__Problem__
Nothing but an exact repeat of the entries below should appear in your answer.

(Dataset records begins)

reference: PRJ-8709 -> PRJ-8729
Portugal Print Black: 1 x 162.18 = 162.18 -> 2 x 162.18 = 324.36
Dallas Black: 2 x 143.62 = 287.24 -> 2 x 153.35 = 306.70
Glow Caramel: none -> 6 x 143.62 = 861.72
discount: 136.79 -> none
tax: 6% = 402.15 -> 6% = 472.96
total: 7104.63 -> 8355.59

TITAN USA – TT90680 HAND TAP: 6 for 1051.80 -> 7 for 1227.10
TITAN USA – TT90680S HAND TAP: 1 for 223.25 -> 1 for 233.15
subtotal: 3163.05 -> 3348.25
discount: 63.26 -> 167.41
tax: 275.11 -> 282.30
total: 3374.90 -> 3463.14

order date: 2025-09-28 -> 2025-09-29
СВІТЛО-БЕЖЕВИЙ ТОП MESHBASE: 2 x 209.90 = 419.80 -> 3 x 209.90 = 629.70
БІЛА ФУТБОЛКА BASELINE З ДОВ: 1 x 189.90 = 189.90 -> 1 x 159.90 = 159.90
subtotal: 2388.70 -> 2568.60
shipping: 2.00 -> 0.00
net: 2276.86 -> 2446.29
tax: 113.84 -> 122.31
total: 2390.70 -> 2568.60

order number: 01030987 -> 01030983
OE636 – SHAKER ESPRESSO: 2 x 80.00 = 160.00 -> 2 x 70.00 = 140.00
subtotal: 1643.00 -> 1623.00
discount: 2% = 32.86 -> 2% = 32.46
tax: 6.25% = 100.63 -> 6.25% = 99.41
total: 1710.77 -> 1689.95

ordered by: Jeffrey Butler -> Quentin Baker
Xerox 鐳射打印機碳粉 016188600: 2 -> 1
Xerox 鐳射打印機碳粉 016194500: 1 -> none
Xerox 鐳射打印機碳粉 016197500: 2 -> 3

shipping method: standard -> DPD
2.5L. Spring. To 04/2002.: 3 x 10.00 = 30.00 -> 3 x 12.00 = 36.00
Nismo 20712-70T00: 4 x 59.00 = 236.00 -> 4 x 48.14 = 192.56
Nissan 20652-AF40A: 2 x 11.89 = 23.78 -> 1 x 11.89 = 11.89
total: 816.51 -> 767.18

(Dataset records ends)

__Your solution__
reference: PRJ-8709 -> PRJ-8729
Portugal Print Black: 1 x 162.18 = 162.18 -> 2 x 162.18 = 324.36
Dallas Black: 2 x 143.62 = 287.24 -> 2 x 153.35 = 306.70
Glow Caramel: none -> 6 x 143.62 = 861.72
discount: 136.79 -> none
tax: 6% = 402.15 -> 6% = 472.96
total: 7104.63 -> 8355.59

TITAN USA – TT90680 HAND TAP: 6 for 1051.80 -> 7 for 1227.10
TITAN USA – TT90680S HAND TAP: 1 for 223.25 -> 1 for 233.15
subtotal: 3163.05 -> 3348.25
discount: 63.26 -> 167.41
tax: 275.11 -> 282.30
total: 3374.90 -> 3463.14

order date: 2025-09-28 -> 2025-09-29
СВІТЛО-БЕЖЕВИЙ ТОП MESHBASE: 2 x 209.90 = 419.80 -> 3 x 209.90 = 629.70
БІЛА ФУТБОЛКА BASELINE З ДОВ: 1 x 189.90 = 189.90 -> 1 x 159.90 = 159.90
subtotal: 2388.70 -> 2568.60
shipping: 2.00 -> 0.00
net: 2276.86 -> 2446.29
tax: 113.84 -> 122.31
total: 2390.70 -> 2568.60

order number: 01030987 -> 01030983
OE636 – SHAKER ESPRESSO: 2 x 80.00 = 160.00 -> 2 x 70.00 = 140.00
subtotal: 1643.00 -> 1623.00
discount: 2% = 32.86 -> 2% = 32.46
tax: 6.25% = 100.63 -> 6.25% = 99.41
total: 1710.77 -> 1689.95

ordered by: Jeffrey Butler -> Quentin Baker
Xerox 鐳射打印機碳粉 016188600: 2 -> 1
Xerox 鐳射打印機碳粉 016194500: 1 -> none
Xerox 鐳射打印機碳粉 016197500: 2 -> 3

shipping method: standard -> DPD
2.5L. Spring. To 04/2002.: 3 x 10.00 = 30.00 -> 3 x 12.00 = 36.00
Nismo 20712-70T00: 4 x 59.00 = 236.00 -> 4 x 48.14 = 192.56
Nissan 20652-AF40A: 2 x 11.89 = 23.78 -> 1 x 11.89 = 11.89
total: 816.51 -> 767.18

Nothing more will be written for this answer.